### Problem statement:
Starting at the line below holding "discount: 2.00 -> none" and stopping at the line holding "delivery date: 2016-03-27 -> 2016-03-24", print every line exactly, both ends included, and leave the rest out.

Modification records
* * * *

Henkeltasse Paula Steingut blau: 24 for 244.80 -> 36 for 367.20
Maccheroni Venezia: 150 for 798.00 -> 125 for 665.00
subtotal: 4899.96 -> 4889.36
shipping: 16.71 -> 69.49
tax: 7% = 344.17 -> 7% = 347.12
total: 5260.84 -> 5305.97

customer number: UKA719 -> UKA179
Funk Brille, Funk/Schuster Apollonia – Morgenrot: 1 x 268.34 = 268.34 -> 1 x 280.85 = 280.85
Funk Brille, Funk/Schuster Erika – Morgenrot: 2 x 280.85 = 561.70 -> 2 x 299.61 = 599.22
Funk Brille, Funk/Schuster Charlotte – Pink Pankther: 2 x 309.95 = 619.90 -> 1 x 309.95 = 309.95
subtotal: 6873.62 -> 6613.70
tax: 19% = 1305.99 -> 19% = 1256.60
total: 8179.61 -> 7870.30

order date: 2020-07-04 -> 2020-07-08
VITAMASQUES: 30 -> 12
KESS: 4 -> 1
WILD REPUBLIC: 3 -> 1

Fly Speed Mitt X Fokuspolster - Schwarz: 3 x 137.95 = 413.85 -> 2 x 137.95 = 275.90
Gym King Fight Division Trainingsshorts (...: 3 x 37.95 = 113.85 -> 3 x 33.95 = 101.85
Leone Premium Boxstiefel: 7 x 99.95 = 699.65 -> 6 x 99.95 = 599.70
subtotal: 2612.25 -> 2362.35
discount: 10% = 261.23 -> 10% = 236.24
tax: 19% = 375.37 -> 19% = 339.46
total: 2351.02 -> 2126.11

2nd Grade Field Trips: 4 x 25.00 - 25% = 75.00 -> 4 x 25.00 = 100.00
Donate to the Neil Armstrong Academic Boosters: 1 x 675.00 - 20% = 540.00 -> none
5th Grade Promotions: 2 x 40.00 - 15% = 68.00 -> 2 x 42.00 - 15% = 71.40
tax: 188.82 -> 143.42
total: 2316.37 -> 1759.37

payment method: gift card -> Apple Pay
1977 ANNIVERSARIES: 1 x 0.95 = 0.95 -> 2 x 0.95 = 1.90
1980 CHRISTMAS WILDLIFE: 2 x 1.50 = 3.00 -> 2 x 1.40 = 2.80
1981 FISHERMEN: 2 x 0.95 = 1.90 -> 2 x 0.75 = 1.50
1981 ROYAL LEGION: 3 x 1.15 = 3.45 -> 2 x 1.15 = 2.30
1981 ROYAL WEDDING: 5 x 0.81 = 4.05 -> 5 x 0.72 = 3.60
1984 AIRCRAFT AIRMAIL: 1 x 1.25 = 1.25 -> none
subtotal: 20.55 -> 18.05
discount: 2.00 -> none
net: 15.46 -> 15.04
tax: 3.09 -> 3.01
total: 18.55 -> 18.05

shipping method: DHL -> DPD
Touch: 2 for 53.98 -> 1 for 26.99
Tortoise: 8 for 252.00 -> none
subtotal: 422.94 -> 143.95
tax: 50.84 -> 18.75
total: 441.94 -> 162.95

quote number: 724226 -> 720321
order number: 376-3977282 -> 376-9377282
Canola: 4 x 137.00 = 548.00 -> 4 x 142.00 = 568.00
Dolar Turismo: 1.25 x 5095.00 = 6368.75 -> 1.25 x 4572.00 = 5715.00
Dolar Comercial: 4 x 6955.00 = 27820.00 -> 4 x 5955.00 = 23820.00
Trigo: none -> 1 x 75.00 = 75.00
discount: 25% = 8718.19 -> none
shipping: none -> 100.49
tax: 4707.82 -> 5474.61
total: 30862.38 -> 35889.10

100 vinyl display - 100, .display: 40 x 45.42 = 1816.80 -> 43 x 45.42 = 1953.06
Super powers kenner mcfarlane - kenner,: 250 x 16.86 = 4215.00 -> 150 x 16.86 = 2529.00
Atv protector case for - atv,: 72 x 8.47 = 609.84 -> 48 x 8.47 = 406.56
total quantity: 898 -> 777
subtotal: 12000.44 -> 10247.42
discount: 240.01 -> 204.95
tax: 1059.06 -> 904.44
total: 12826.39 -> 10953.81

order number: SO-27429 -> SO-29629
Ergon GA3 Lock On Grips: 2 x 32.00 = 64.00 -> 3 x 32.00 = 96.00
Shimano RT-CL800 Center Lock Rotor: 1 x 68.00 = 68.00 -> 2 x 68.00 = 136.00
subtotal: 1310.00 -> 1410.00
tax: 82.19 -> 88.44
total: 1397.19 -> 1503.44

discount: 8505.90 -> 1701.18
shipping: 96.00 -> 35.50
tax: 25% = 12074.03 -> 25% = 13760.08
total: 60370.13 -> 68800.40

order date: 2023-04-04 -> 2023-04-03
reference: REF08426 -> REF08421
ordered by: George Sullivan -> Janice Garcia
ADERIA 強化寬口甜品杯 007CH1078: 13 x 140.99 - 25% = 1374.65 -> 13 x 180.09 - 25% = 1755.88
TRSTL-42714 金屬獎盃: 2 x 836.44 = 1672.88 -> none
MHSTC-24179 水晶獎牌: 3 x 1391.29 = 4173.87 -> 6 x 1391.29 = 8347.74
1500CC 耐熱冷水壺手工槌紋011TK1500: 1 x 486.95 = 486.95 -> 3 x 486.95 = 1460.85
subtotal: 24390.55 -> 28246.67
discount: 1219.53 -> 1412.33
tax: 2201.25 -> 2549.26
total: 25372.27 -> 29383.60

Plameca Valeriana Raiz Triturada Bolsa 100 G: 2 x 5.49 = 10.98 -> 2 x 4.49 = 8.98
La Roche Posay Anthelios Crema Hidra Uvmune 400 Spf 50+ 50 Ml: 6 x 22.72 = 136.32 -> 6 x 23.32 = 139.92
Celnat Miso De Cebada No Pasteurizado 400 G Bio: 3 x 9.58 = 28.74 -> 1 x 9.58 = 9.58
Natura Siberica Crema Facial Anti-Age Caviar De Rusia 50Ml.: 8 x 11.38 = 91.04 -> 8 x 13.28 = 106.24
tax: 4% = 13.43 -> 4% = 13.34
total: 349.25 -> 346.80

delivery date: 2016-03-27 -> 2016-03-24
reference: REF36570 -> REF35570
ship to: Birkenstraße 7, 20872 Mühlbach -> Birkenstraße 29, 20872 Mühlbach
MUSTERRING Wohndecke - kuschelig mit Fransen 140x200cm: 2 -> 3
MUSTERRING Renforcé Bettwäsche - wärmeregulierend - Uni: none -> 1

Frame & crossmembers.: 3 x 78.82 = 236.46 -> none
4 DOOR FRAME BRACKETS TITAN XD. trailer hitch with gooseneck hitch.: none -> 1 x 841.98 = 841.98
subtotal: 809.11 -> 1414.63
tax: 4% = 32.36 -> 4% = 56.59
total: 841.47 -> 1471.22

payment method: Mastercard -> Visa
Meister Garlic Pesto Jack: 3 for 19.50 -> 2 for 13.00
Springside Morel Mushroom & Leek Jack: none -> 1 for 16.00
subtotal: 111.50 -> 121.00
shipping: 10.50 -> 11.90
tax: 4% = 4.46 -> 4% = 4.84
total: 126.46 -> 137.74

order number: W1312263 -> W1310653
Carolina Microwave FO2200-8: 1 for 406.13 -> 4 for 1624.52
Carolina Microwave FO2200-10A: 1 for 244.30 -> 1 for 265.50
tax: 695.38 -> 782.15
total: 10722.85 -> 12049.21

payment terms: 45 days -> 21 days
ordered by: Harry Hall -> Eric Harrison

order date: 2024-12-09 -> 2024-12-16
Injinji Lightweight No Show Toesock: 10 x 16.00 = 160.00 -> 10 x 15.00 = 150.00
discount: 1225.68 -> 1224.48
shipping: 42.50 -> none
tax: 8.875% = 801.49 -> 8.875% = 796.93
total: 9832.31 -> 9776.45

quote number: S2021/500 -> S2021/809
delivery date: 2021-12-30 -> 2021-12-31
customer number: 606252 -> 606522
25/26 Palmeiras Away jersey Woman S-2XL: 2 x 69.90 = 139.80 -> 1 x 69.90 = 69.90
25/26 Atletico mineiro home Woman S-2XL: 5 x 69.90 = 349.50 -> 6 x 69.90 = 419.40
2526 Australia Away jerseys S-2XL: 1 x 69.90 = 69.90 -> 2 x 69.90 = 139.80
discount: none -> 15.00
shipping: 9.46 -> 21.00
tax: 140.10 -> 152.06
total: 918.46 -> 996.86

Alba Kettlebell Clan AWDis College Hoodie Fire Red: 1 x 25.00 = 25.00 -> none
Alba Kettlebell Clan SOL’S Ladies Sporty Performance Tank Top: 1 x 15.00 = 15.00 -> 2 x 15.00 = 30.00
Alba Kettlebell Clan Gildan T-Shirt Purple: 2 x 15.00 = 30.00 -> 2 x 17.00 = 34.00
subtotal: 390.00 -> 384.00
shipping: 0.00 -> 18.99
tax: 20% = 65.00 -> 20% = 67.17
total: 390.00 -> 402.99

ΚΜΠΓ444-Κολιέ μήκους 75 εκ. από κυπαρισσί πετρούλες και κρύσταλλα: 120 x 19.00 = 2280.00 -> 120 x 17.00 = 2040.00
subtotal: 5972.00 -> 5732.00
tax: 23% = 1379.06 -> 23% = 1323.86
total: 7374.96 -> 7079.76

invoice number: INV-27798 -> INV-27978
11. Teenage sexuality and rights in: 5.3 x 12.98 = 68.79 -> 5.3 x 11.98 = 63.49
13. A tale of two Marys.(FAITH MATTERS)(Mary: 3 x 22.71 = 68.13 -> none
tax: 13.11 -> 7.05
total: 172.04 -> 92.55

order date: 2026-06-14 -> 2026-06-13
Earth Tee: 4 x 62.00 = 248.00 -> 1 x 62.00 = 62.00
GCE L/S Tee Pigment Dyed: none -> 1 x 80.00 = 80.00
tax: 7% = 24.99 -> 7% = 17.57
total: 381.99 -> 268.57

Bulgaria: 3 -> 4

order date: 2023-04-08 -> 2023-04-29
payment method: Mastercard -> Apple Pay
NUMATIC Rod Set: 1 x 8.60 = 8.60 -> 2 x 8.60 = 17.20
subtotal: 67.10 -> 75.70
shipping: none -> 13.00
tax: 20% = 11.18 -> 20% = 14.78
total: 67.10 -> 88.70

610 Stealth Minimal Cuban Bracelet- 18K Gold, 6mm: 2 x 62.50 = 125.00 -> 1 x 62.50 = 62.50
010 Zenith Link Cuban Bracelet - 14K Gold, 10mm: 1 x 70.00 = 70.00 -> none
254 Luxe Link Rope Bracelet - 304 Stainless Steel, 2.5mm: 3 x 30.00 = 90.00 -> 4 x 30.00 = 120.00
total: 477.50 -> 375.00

* * * *

### Written response:
discount: 2.00 -> none
net: 15.46 -> 15.04
tax: 3.09 -> 3.01
total: 18.55 -> 18.05

shipping method: DHL -> DPD
Touch: 2 for 53.98 -> 1 for 26.99
Tortoise: 8 for 252.00 -> none
subtotal: 422.94 -> 143.95
tax: 50.84 -> 18.75
total: 441.94 -> 162.95

quote number: 724226 -> 720321
order number: 376-3977282 -> 376-9377282
Canola: 4 x 137.00 = 548.00 -> 4 x 142.00 = 568.00
Dolar Turismo: 1.25 x 5095.00 = 6368.75 -> 1.25 x 4572.00 = 5715.00
Dolar Comercial: 4 x 6955.00 = 27820.00 -> 4 x 5955.00 = 23820.00
Trigo: none -> 1 x 75.00 = 75.00
discount: 25% = 8718.19 -> none
shipping: none -> 100.49
tax: 4707.82 -> 5474.61
total: 30862.38 -> 35889.10

100 vinyl display - 100, .display: 40 x 45.42 = 1816.80 -> 43 x 45.42 = 1953.06
Super powers kenner mcfarlane - kenner,: 250 x 16.86 = 4215.00 -> 150 x 16.86 = 2529.00
Atv protector case for - atv,: 72 x 8.47 = 609.84 -> 48 x 8.47 = 406.56
total quantity: 898 -> 777
subtotal: 12000.44 -> 10247.42
discount: 240.01 -> 204.95
tax: 1059.06 -> 904.44
total: 12826.39 -> 10953.81

order number: SO-27429 -> SO-29629
Ergon GA3 Lock On Grips: 2 x 32.00 = 64.00 -> 3 x 32.00 = 96.00
Shimano RT-CL800 Center Lock Rotor: 1 x 68.00 = 68.00 -> 2 x 68.00 = 136.00
subtotal: 1310.00 -> 1410.00
tax: 82.19 -> 88.44
total: 1397.19 -> 1503.44

discount: 8505.90 -> 1701.18
shipping: 96.00 -> 35.50
tax: 25% = 12074.03 -> 25% = 13760.08
total: 60370.13 -> 68800.40

order date: 2023-04-04 -> 2023-04-03
reference: REF08426 -> REF08421
ordered by: George Sullivan -> Janice Garcia
ADERIA 強化寬口甜品杯 007CH1078: 13 x 140.99 - 25% = 1374.65 -> 13 x 180.09 - 25% = 1755.88
TRSTL-42714 金屬獎盃: 2 x 836.44 = 1672.88 -> none
MHSTC-24179 水晶獎牌: 3 x 1391.29 = 4173.87 -> 6 x 1391.29 = 8347.74
1500CC 耐熱冷水壺手工槌紋011TK1500: 1 x 486.95 = 486.95 -> 3 x 486.95 = 1460.85
subtotal: 24390.55 -> 28246.67
discount: 1219.53 -> 1412.33
tax: 2201.25 -> 2549.26
total: 25372.27 -> 29383.60

Plameca Valeriana Raiz Triturada Bolsa 100 G: 2 x 5.49 = 10.98 -> 2 x 4.49 = 8.98
La Roche Posay Anthelios Crema Hidra Uvmune 400 Spf 50+ 50 Ml: 6 x 22.72 = 136.32 -> 6 x 23.32 = 139.92
Celnat Miso De Cebada No Pasteurizado 400 G Bio: 3 x 9.58 = 28.74 -> 1 x 9.58 = 9.58
Natura Siberica Crema Facial Anti-Age Caviar De Rusia 50Ml.: 8 x 11.38 = 91.04 -> 8 x 13.28 = 106.24
tax: 4% = 13.43 -> 4% = 13.34
total: 349.25 -> 346.80

delivery date: 2016-03-27 -> 2016-03-24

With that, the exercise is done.